◆ **INFORMATION PROVIDED**:
###

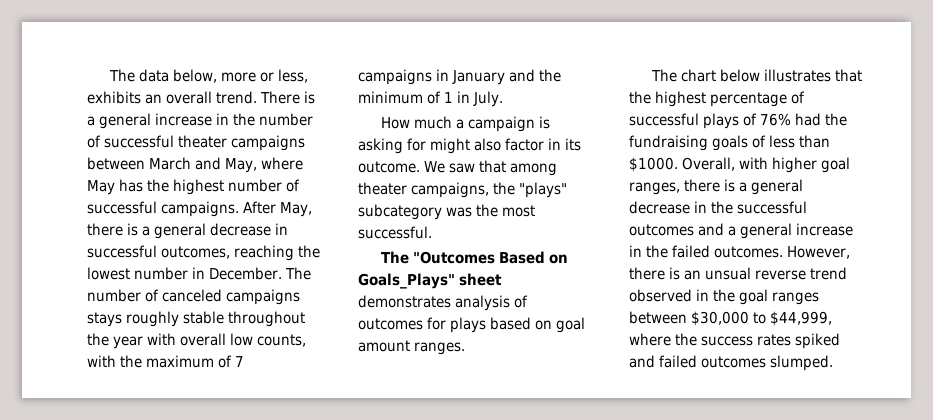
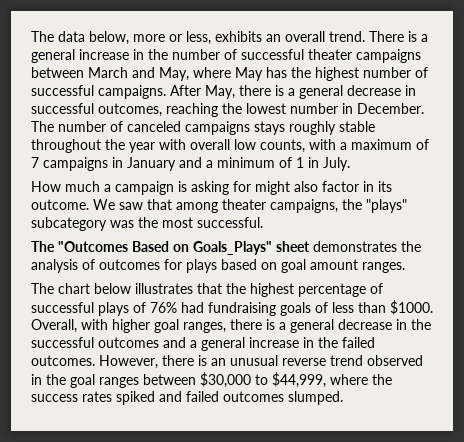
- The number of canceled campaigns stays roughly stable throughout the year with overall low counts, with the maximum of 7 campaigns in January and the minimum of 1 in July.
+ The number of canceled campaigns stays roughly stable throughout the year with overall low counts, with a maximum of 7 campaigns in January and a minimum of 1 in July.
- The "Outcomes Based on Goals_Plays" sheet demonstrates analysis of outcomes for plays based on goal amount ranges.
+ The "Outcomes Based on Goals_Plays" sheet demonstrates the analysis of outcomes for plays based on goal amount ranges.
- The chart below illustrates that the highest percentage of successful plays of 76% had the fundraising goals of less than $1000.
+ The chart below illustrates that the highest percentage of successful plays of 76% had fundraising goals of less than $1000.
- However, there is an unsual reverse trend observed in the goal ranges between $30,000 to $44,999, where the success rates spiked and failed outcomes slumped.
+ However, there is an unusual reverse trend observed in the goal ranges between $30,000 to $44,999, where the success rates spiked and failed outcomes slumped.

###

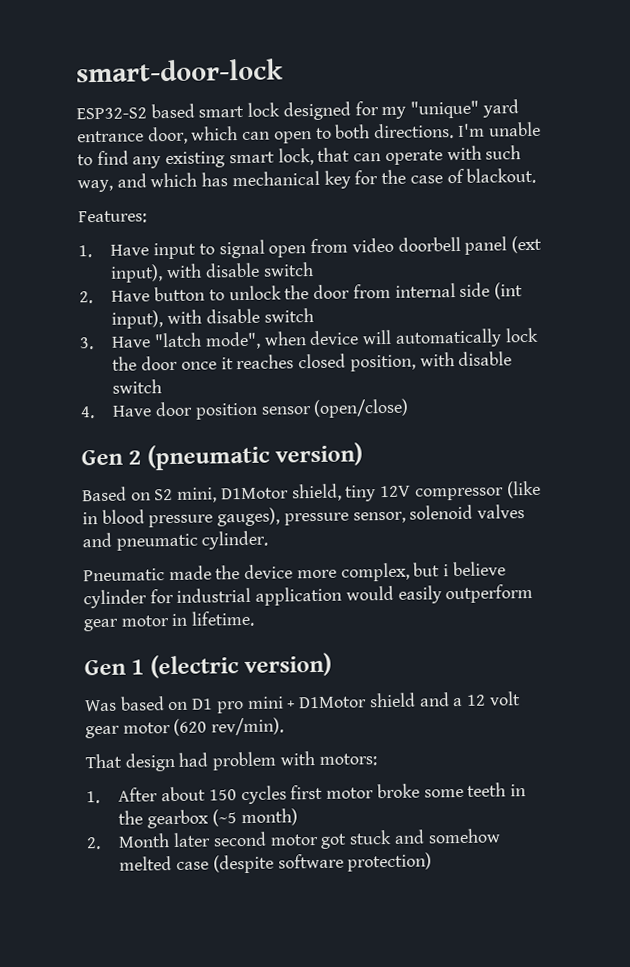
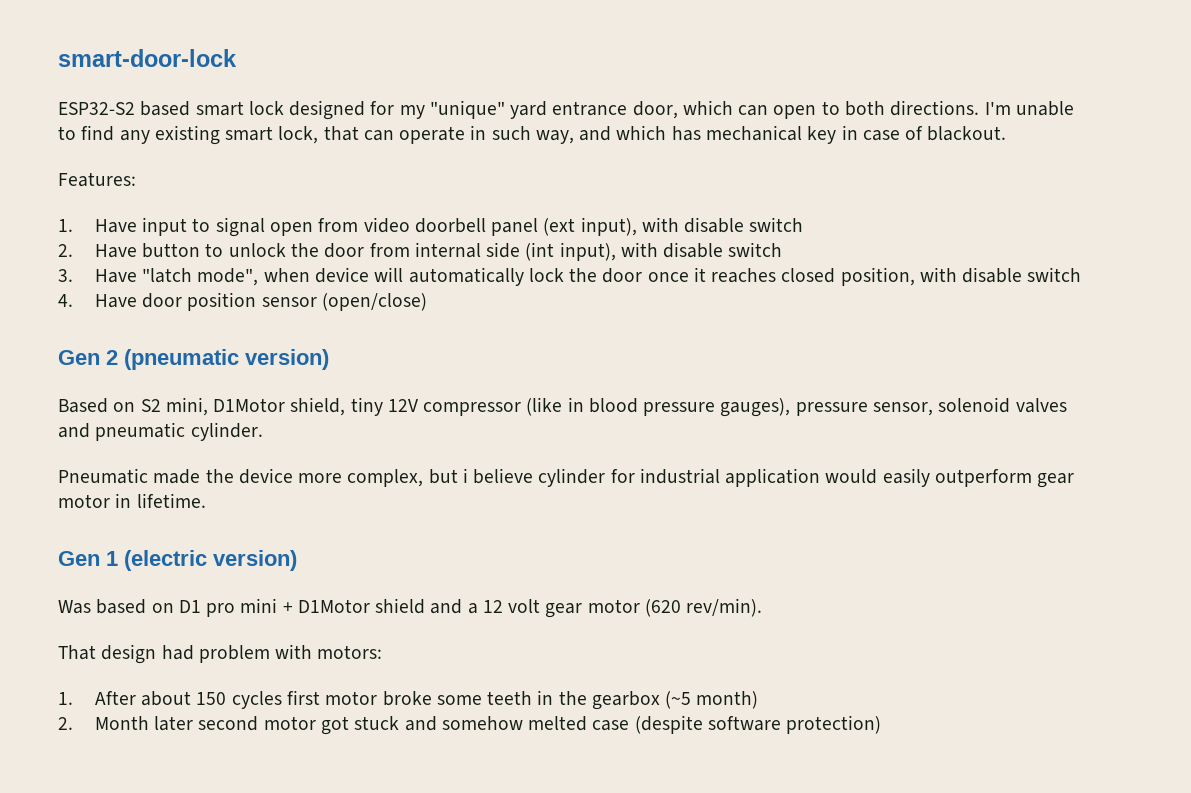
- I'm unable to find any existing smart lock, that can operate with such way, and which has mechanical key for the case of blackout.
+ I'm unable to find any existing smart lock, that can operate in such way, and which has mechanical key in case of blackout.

###

◆ **TASK ITEM**:
Report every line containing the word "blackout" from the listing above.

◆ **FINISHED EXERCISE**:
- I'm unable to find any existing smart lock, that can operate with such way, and which has mechanical key for the case of blackout.
+ I'm unable to find any existing smart lock, that can operate in such way, and which has mechanical key in case of blackout.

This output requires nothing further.